- Home /
Unity ML Agent doesn't learn well on default examples
I am trying to understand Unity Machine Learning Beta.
I'm trying to train agents on all given example scenes, 3DBall worked fine, but Area and even Basic examples are not learning properly. Problem might be in hyper parameters but I'm not sure. My hyper parameters Are:
### General parameters
max_steps = 5e5 # Set maximum number of steps to run environment.
run_path = "ppo" # The sub-directory name for model and summary statistics
load_model = False # Whether to load a saved model.
train_model = True # Whether to train the model.
summary_freq = 10000 # Frequency at which to save training statistics.
save_freq = 50000 # Frequency at which to save model.
env_name = "basic" # Name of the training environment file.
curriculum_file = None
### Algorithm-specific parameters for tuning
gamma = 0.99 # Reward discount rate.
lambd = 0.95 # Lambda parameter for GAE.
time_horizon = 2048 # How many steps to collect per agent before adding to buffer.
beta = 1e-3 # Strength of entropy regularization
num_epoch = 5 # Number of gradient descent steps per batch of experiences.

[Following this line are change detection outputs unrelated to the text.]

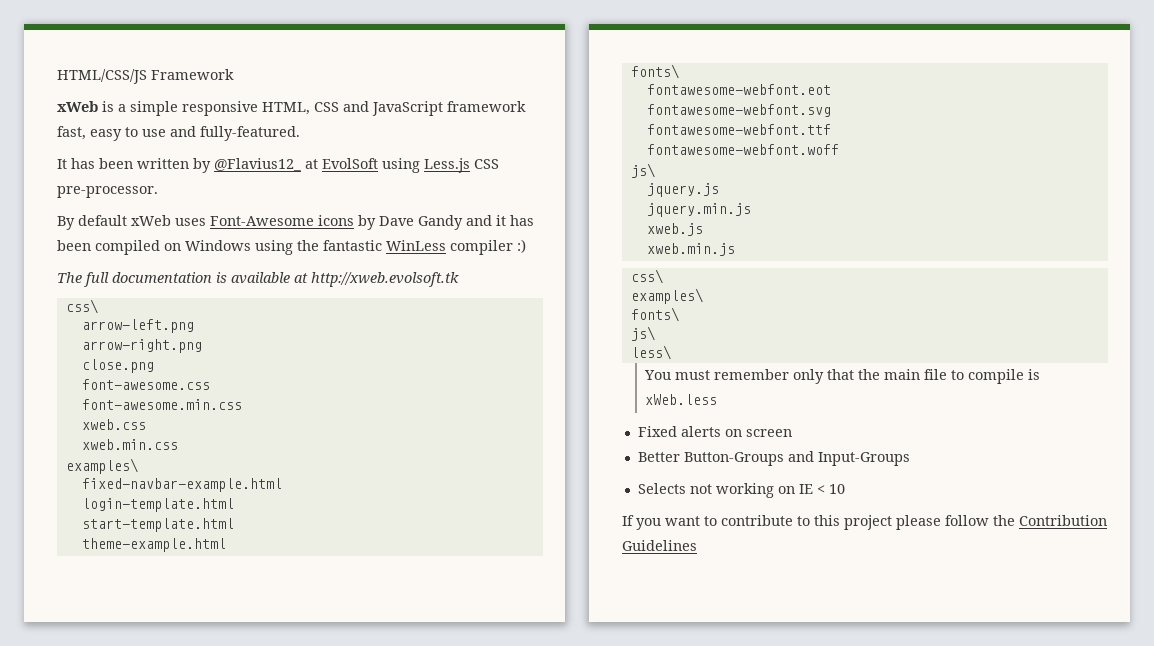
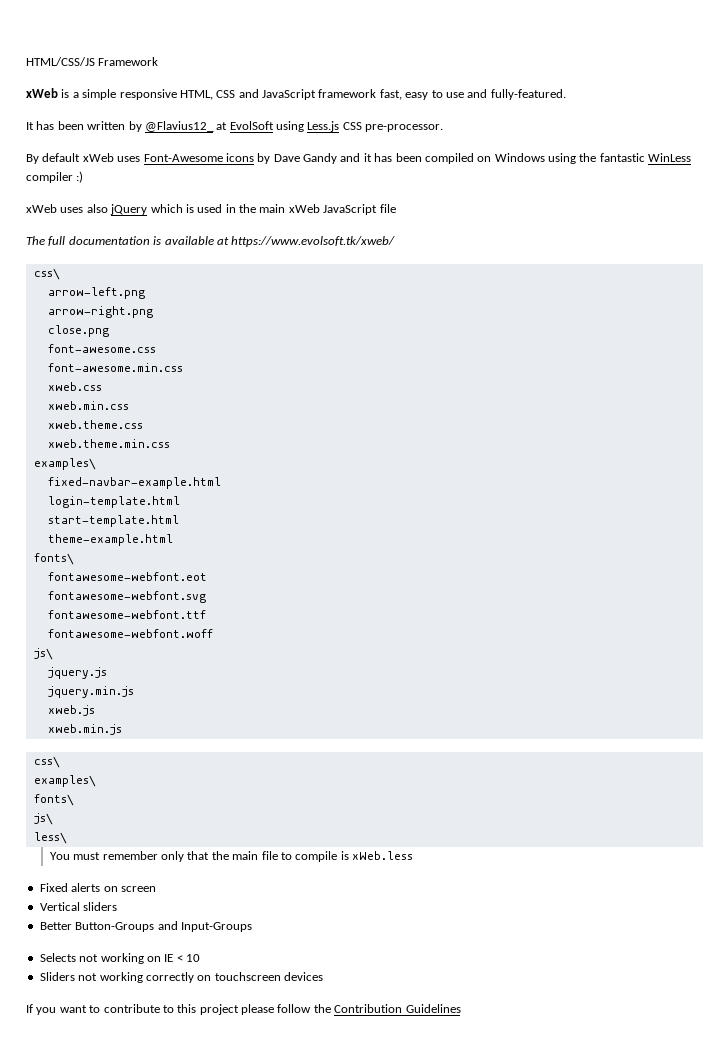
(526, 246) none -> [26,204,396,215] // xWeb uses also jQuery which is used in the main xWeb JavaScript file
[311,272,459,287] http://xweb.evolsoft.tk -> [231,236,396,247] https://www.evolsoft.tk/xweb/
(178, 444) none -> [47,420,143,429] [47,439,170,448] // xweb.theme.css // xweb.theme.min.css
(792, 433) none -> [39,902,118,911] // Vertical sliders
(845, 489) none -> [39,972,323,983] // Sliders not working correctly on touchscreen devices

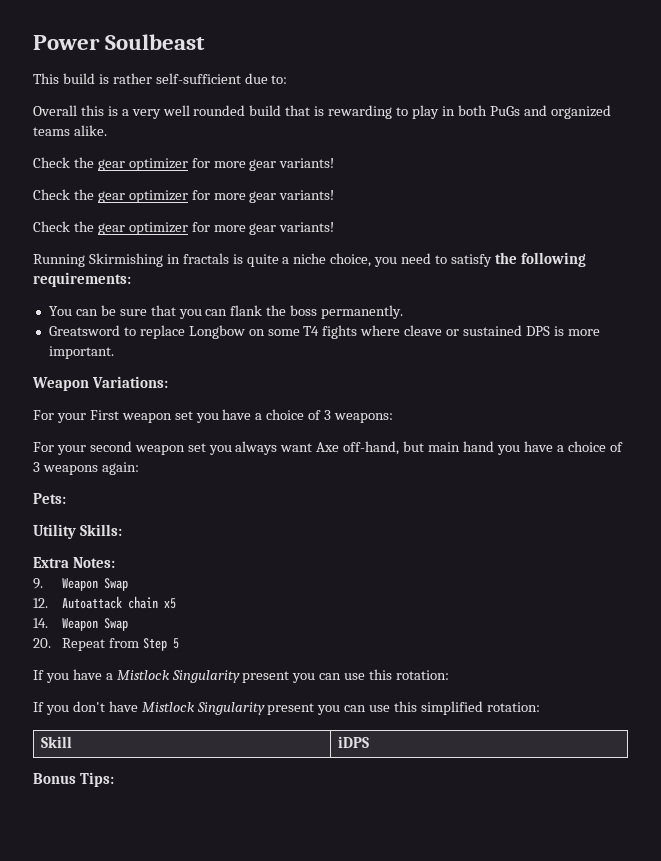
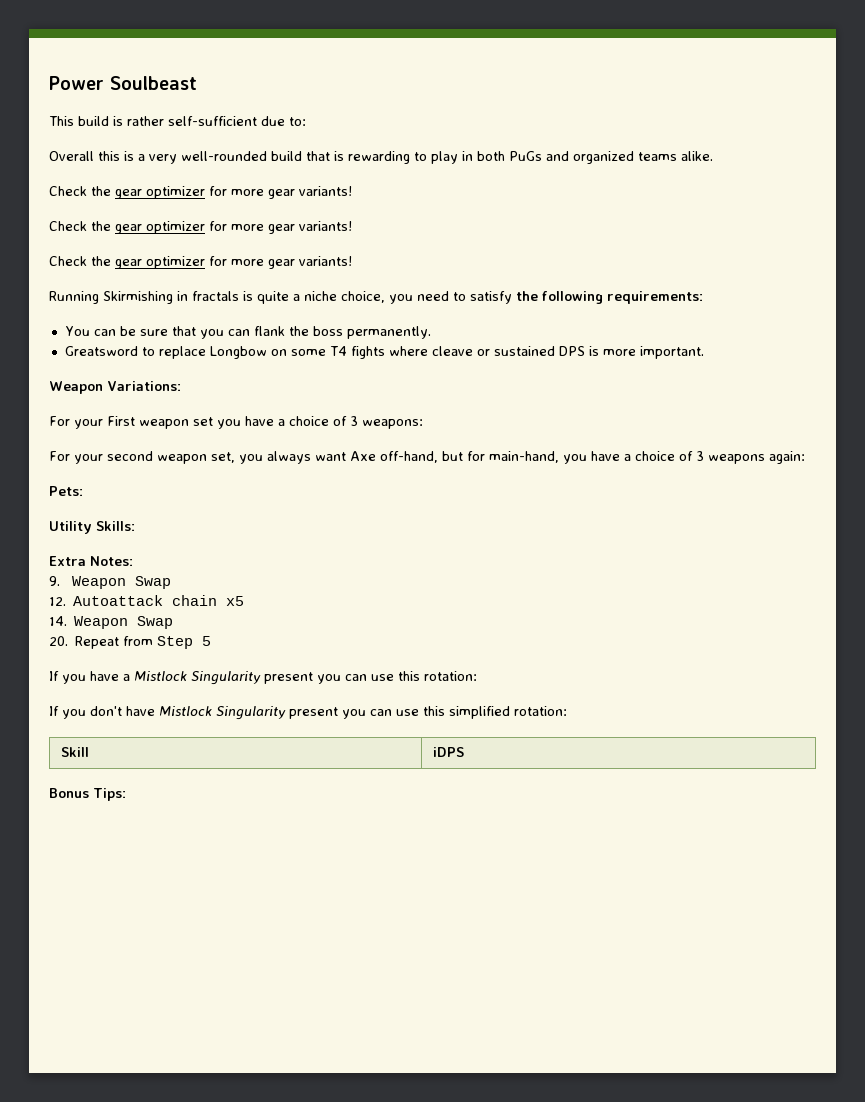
[162,105,246,116] well rounded -> [181,151,267,161] well-rounded
[187,443,206,452] set -> [211,452,235,463] set,
[428,441,494,452] main hand -> [467,451,559,463] for main-hand,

num_layers = 2 # Number of hidden layers between state/observation encoding and value/policy layers.
epsilon = 0.2 # Acceptable threshold around ratio of old and new policy probabilities.
buffer_size = 2048 # How large the experience buffer should be before gradient descent.
learning_rate = 3e-4 # Model learning rate.
hidden_units = 64 # Number of units in hidden layer.
batch_size = 64 # How many experiences per gradient descent update step.
normalize = False
### Logging dictionary for hyperparameters
hyperparameter_dict = {'max_steps':max_steps, 'run_path':run_path, 'env_name':env_name,
'curriculum_file':curriculum_file, 'gamma':gamma, 'lambd':lambd, 'time_horizon':time_horizon,
'beta':beta, 'num_epoch':num_epoch, 'epsilon':epsilon, 'buffe_size':buffer_size,
'leaning_rate':learning_rate, 'hidden_units':hidden_units, 'batch_size':batch_size}
It's mean reward doesn't increase more than 0.2 (even though it has potential of 0.9+) If anybody have done training on these examples can you please tell me what hyper parameters did you use?
Thanks in advance
Answer by ArgMagnus · Feb 15, 2018 at 11:21 AM
You can try changing the input state type to continuous in the brain, it is not really a good solution but it gave me better results for the basic example. I first tried with both one-hot encoding and a number of hyperparameters but switching to continuous without changing anything else in the example code got it up to ~0.85 mean reward after 8 million steps. Would still be interesting to hear how someone trained this example more efficiently while keeping the discrete state type though.